»»
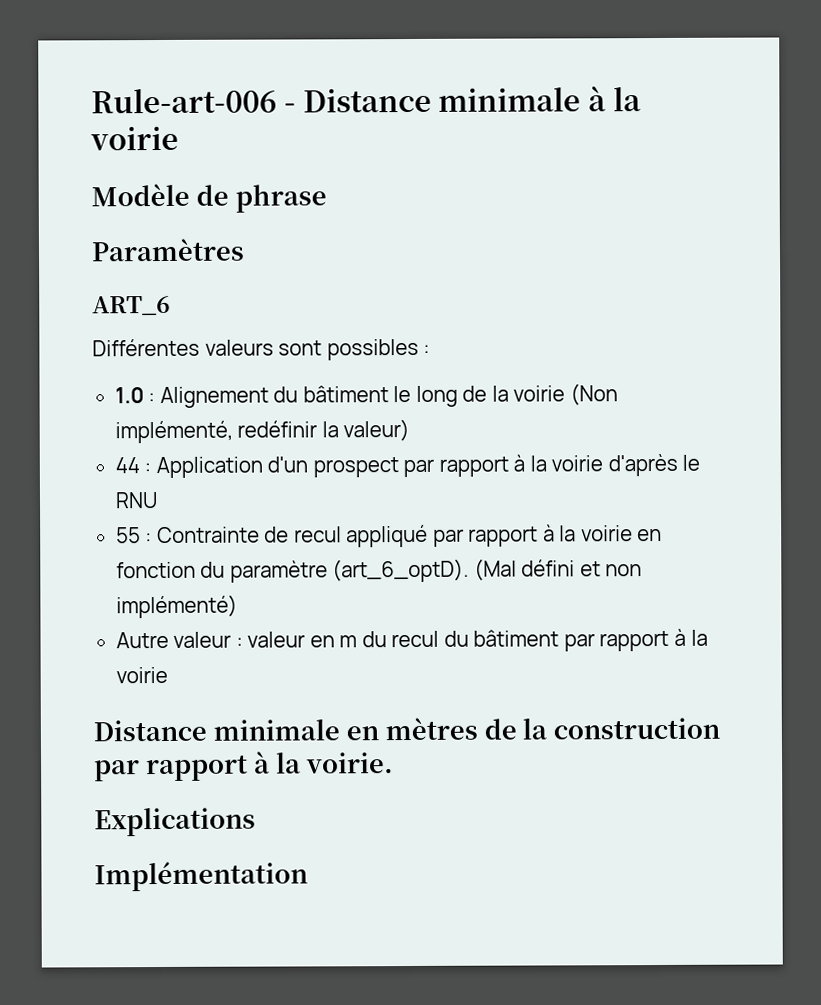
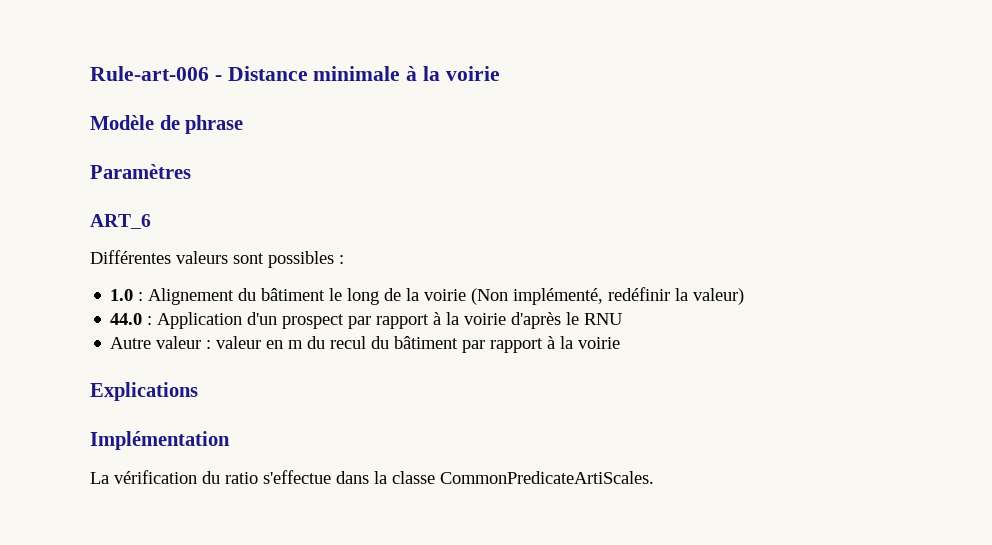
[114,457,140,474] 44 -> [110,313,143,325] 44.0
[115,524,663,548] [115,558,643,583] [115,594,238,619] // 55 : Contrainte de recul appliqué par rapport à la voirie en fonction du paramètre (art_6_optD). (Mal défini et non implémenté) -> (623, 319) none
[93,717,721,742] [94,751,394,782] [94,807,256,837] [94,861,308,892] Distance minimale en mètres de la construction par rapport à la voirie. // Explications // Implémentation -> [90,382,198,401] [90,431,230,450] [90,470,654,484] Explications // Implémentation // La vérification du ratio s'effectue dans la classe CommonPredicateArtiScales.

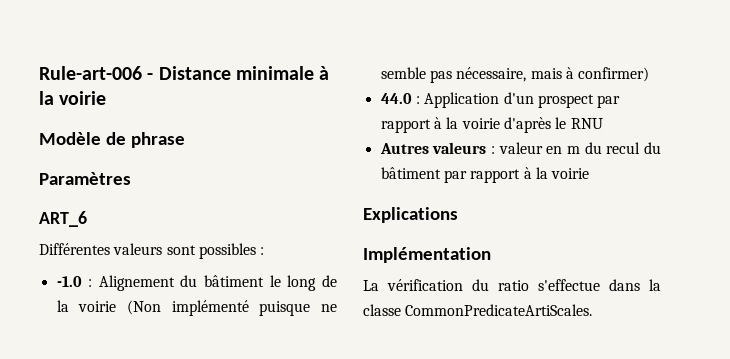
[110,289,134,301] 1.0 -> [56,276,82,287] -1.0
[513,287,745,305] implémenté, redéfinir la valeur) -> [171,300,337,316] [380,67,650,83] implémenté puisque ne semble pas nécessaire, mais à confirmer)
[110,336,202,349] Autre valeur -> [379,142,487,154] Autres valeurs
««
»»
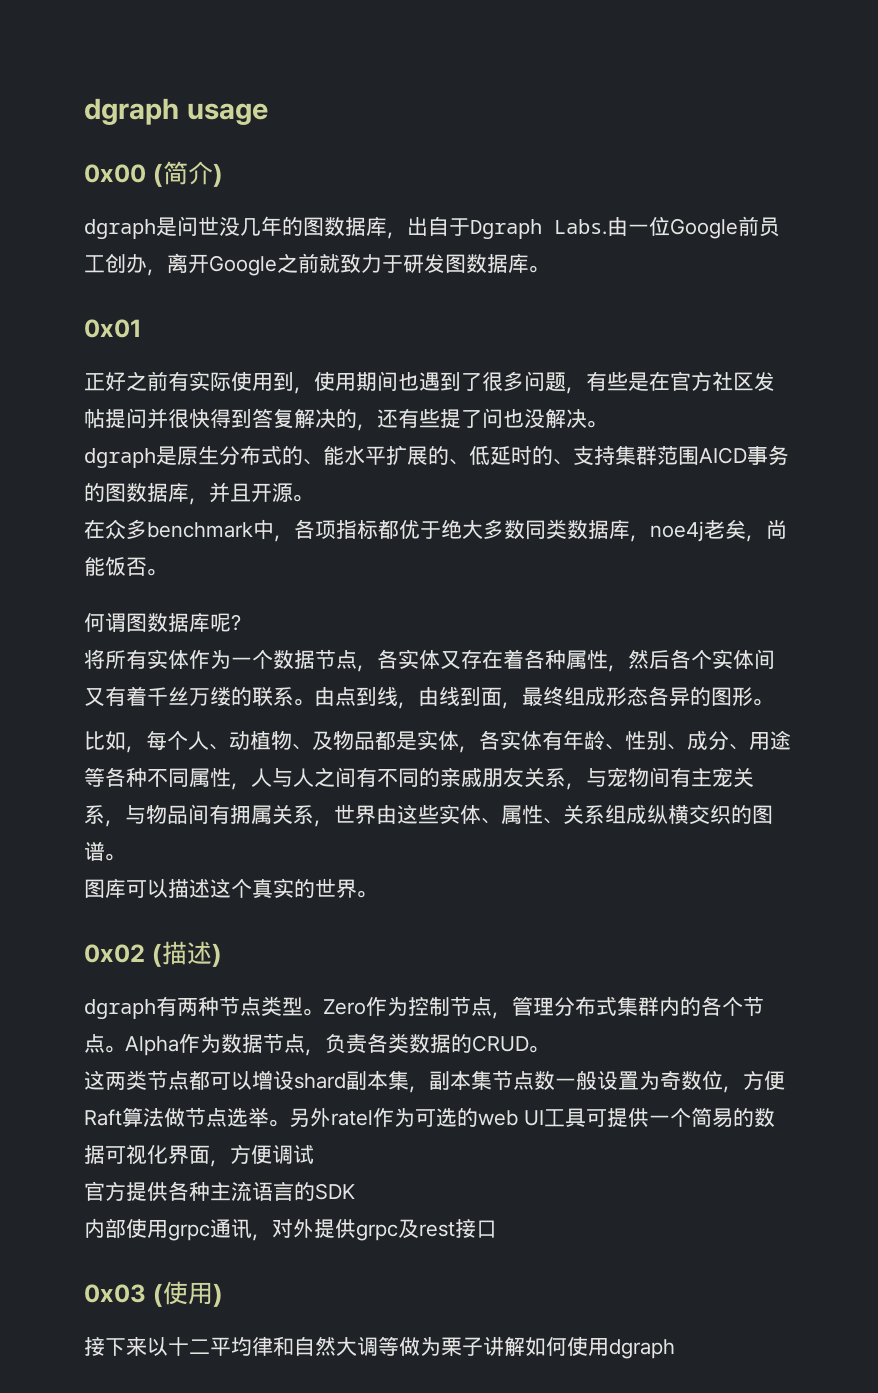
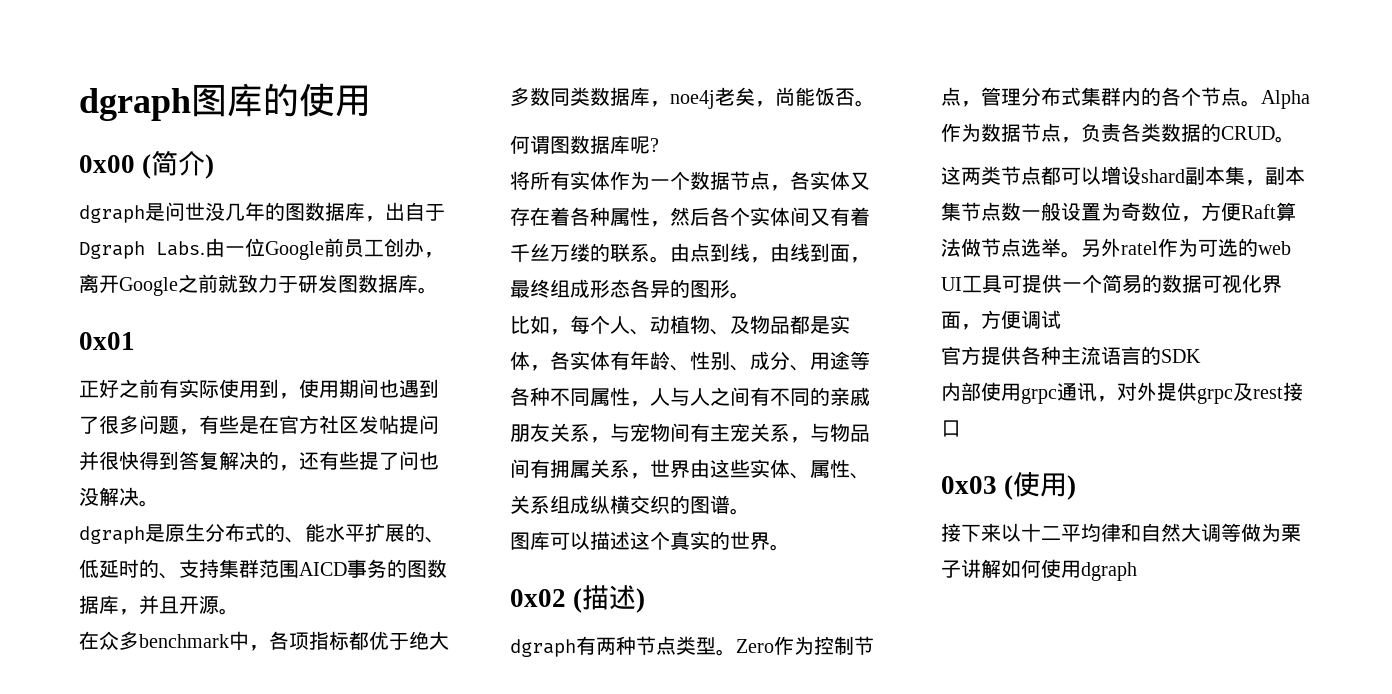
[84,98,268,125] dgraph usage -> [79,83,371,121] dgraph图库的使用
««
»»
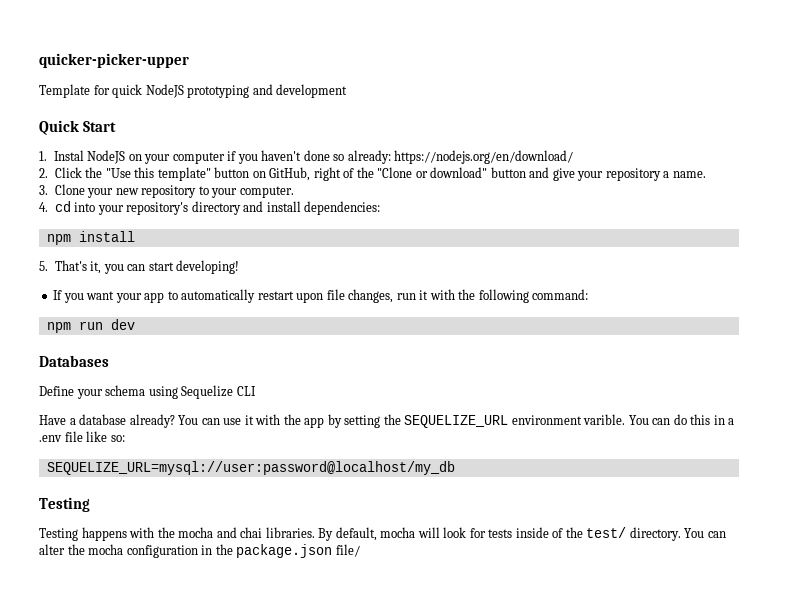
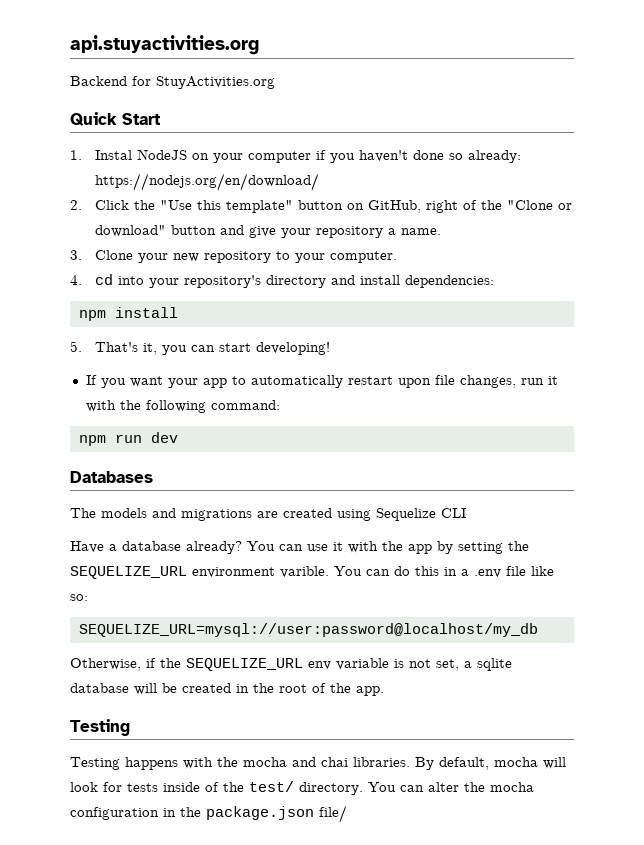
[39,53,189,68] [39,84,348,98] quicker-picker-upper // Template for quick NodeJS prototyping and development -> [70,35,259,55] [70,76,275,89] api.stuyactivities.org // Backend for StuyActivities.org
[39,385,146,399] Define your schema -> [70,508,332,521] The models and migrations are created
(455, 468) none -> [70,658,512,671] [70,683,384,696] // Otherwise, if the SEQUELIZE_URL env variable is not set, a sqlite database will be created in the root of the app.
««
Problem to work on —
Within the material above, extract exactly the lines that start at the line containing "[110,289,134,301] 1.0 -> [56,276,82,287] -1.0" and stop after the line containing "[110,336,202,349] Autre valeur", and only those.

Response to the task —
[110,289,134,301] 1.0 -> [56,276,82,287] -1.0
[513,287,745,305] implémenté, redéfinir la valeur) -> [171,300,337,316] [380,67,650,83] implémenté puisque ne semble pas nécessaire, mais à confirmer)
[110,336,202,349] Autre valeur -> [379,142,487,154] Autres valeurs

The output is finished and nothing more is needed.